The principal economic outcome assessed was total hospital cost of nosocomial MDRPA acquisition. To avoid the overestimation effect of costs due to extra LOS, all hospital costs were estimated once a positive culture was detected. This includes fixed cost, variable cost and pharmacy cost. Fixed cost derived from surgical procedures, hospitalization, and ICU stay, was distributed based on routine criteria: operation or intervention time, or the number of days of stay among the various hospitalization units. Variable cost included the costs derived from laboratory, radiology, pathology, prostheses, tests and pharmacy. In addition, we evaluated the effect of nosocomial MDRPA acquisition on pharmacy cost.
Statistical analysis
Patient admission represented the unit of analysis. Univariate statistics were computed as customary. In contingency tables, Fisher's exact test for homogeneity or independence was applied to assess the relationship between two categorical variables; the Kruskal-Wallis and Mann–Whitney U-tests were used to compare continuous variables. The main effects of all predictors were independently explored in base models. Hospital costs were log transformed to achieve a normal distribution as far as possible. Multivariate analyses of hospital cost were performed using generalized linear models with the Gamma distribution and the log link function. The coefficients were converted to the measures of effect using an exponential transformation.
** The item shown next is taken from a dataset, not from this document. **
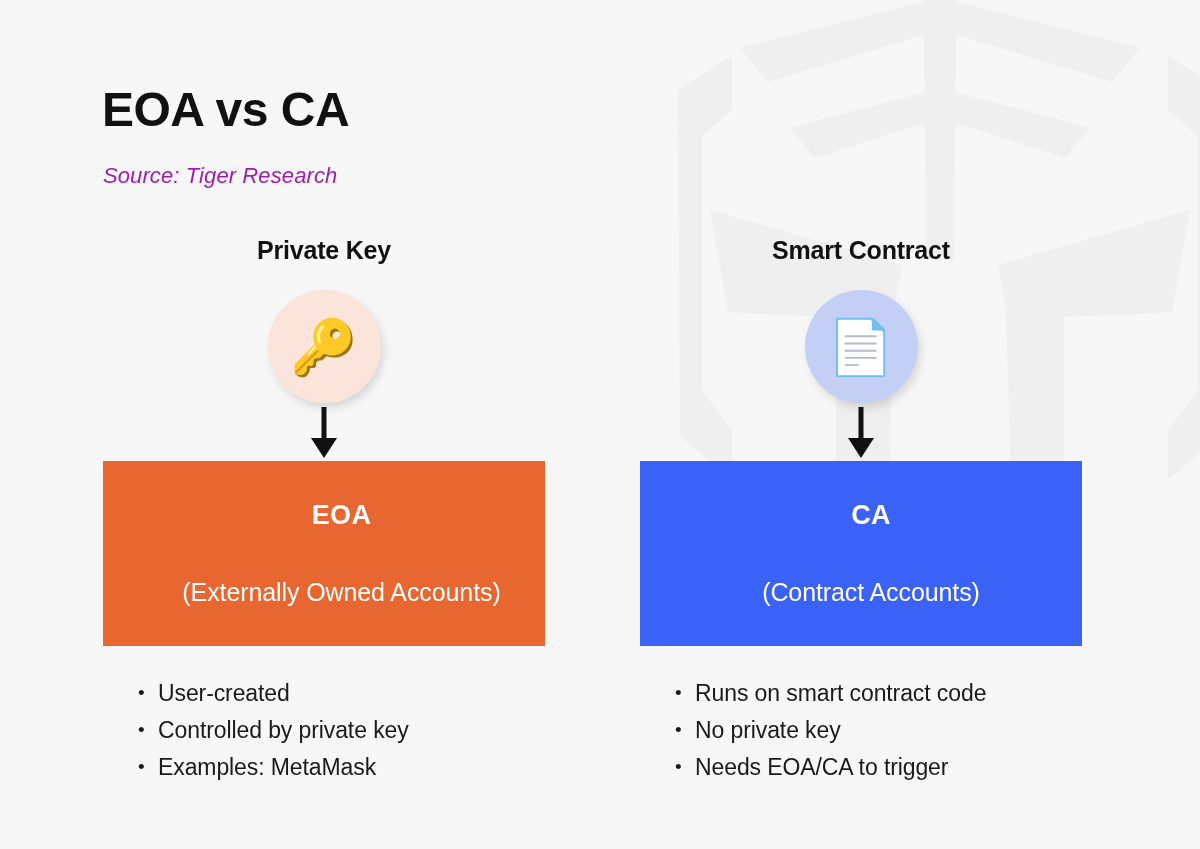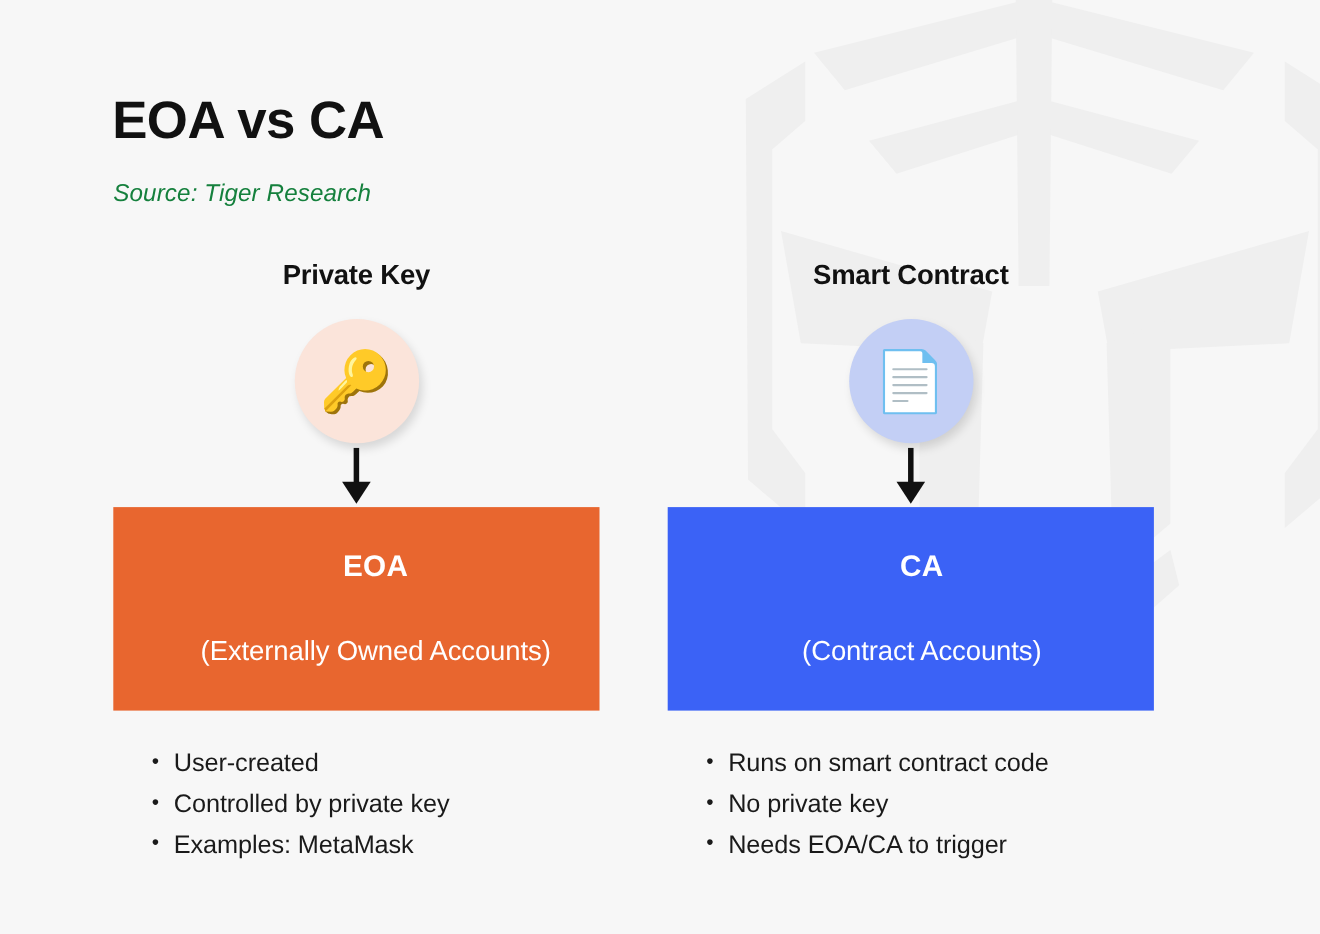"Source: Tiger Research" #source-line { color: #15803d -> #a21caf }
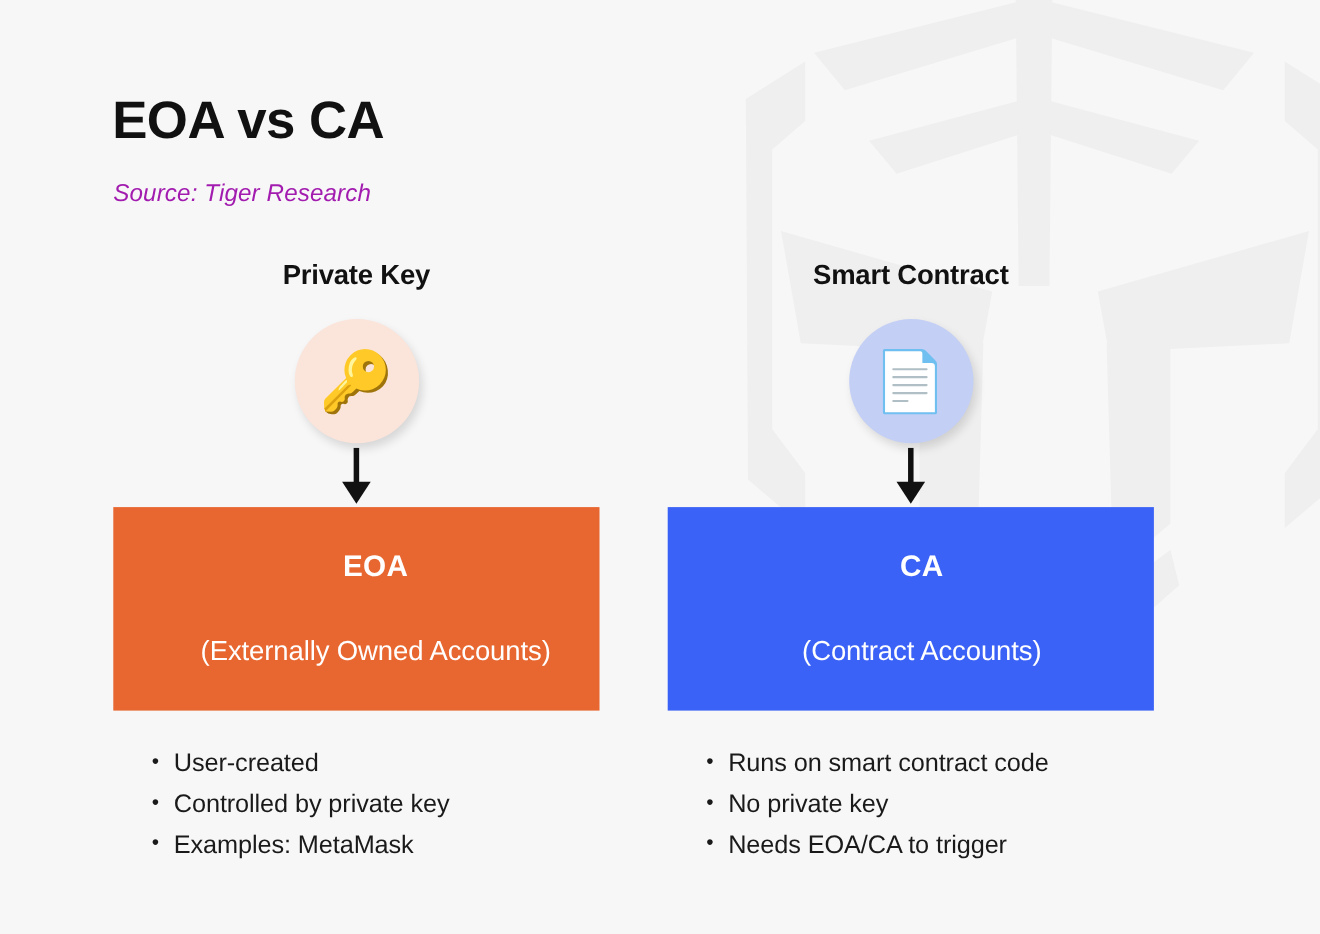"Smart Contract" #column-ca { left: 607px -> 640px }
Final multivariate models were adjusted for patient age and sex, comorbidities, average total cost per Diagnosis-Related-Groups (DRG) of patients with the lowest severity score, source of infection, stay (or not) in UCI after the infection and in-hospital mortality. The level of statistical significance was set at 0.05, and all tests were two tailed. Analyses were conducted using PASW Statistics 18 version 18.0.0 (IBM corp., 2009).